* _What is required_
Copies of all lines containing the string "display" are needed from the data below.

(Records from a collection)
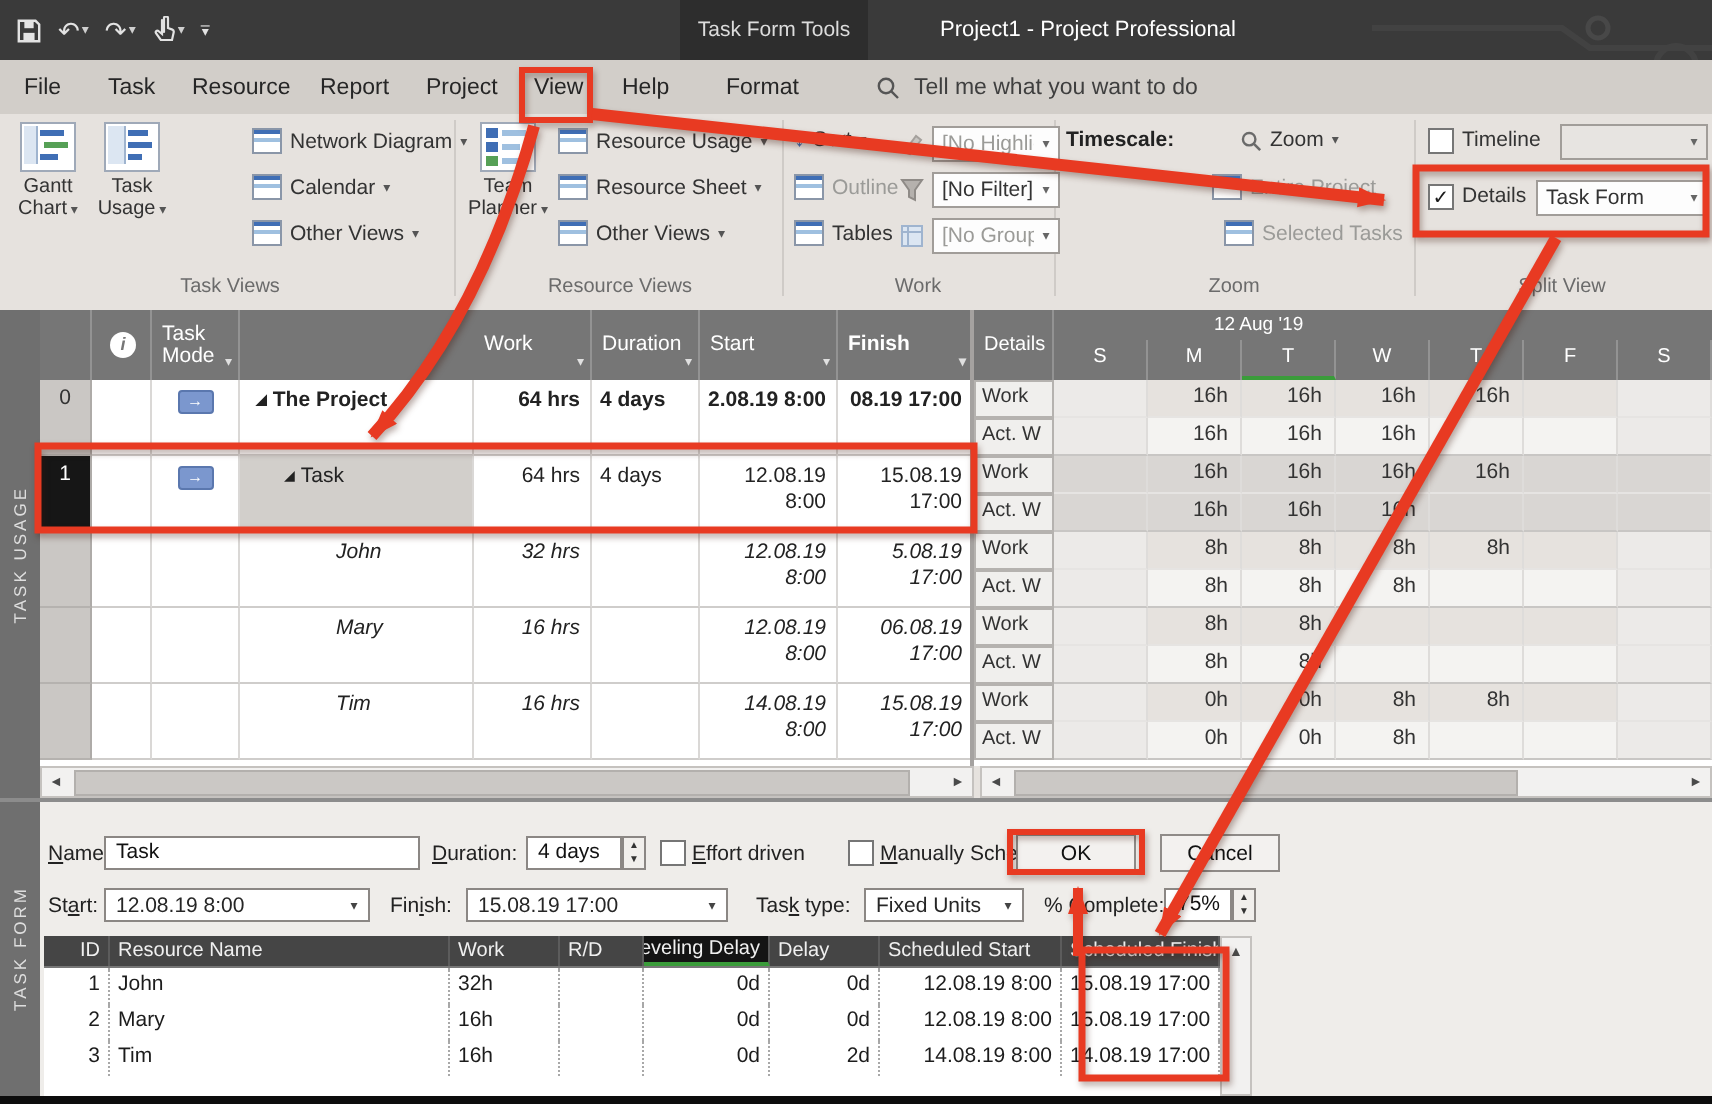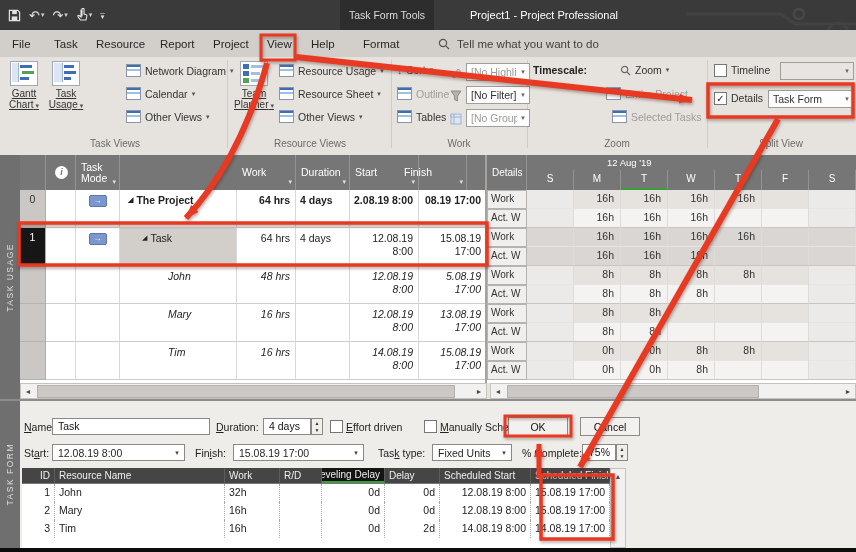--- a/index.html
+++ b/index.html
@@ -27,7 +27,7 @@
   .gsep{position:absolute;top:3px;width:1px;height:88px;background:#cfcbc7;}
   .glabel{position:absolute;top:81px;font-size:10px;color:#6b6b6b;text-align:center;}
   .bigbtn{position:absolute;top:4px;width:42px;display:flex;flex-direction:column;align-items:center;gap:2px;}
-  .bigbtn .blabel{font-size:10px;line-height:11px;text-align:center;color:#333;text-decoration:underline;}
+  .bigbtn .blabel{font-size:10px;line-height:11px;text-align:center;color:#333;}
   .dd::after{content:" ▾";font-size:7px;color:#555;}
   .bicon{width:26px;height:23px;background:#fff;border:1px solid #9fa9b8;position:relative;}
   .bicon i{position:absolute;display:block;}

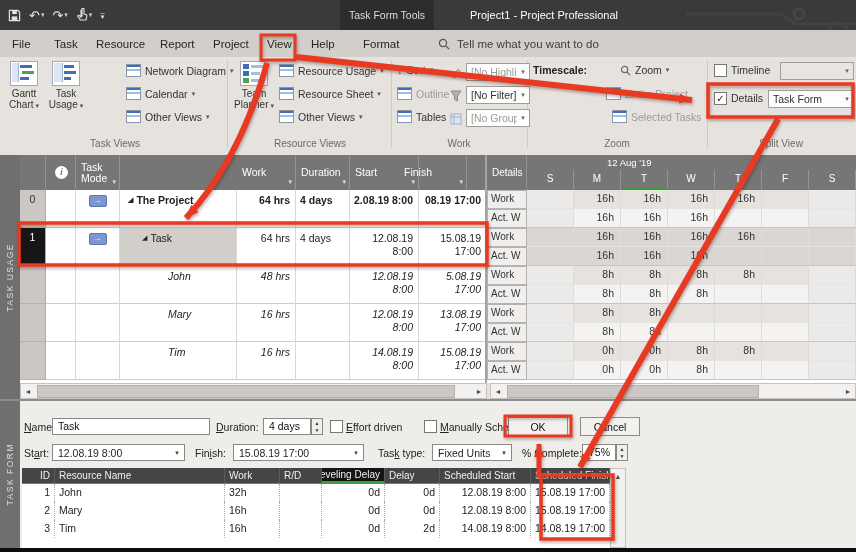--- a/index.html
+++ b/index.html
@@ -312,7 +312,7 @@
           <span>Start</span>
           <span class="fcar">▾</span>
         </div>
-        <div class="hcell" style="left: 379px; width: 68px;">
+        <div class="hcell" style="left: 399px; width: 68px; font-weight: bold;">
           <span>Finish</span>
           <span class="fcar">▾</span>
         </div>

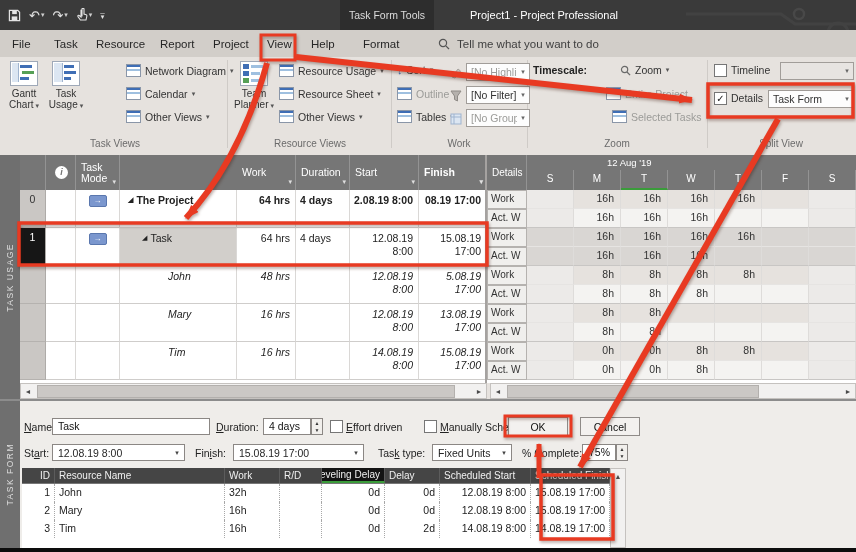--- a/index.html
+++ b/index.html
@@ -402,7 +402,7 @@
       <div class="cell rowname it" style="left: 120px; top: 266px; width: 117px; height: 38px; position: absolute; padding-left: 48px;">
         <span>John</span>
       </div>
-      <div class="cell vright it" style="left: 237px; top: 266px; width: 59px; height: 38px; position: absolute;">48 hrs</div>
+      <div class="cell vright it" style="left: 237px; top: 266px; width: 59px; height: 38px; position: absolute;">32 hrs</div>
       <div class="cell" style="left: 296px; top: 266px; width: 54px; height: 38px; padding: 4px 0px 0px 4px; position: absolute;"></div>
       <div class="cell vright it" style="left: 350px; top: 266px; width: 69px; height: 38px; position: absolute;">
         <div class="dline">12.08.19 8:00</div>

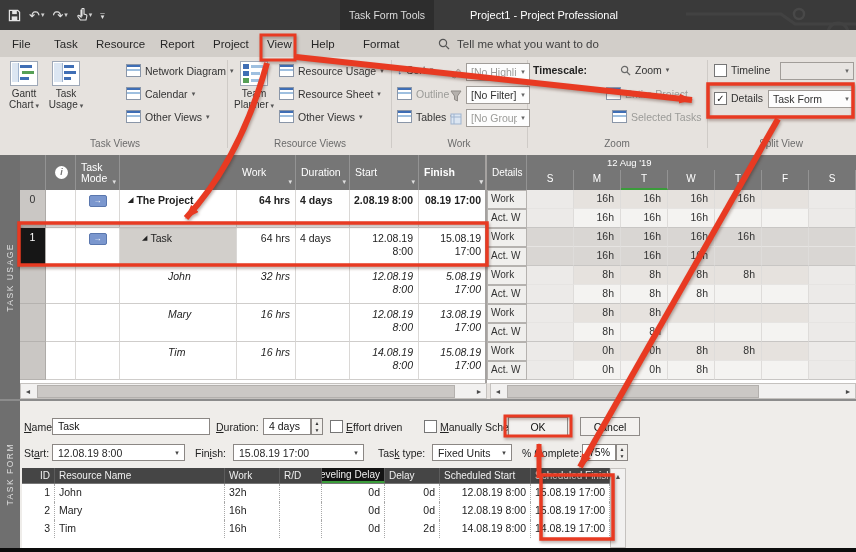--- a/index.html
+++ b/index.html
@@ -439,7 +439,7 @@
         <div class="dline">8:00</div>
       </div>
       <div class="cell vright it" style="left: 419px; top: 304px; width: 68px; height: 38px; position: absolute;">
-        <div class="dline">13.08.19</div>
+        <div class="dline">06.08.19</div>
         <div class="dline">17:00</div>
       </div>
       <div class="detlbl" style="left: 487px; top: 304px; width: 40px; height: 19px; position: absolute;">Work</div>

* _Exercise output_
   .bigbtn{position:absolute;top:4px;width:42px;display:flex;flex-direction:column;align-items:center;gap:2px;}
   .bicon i{position:absolute;display:block;}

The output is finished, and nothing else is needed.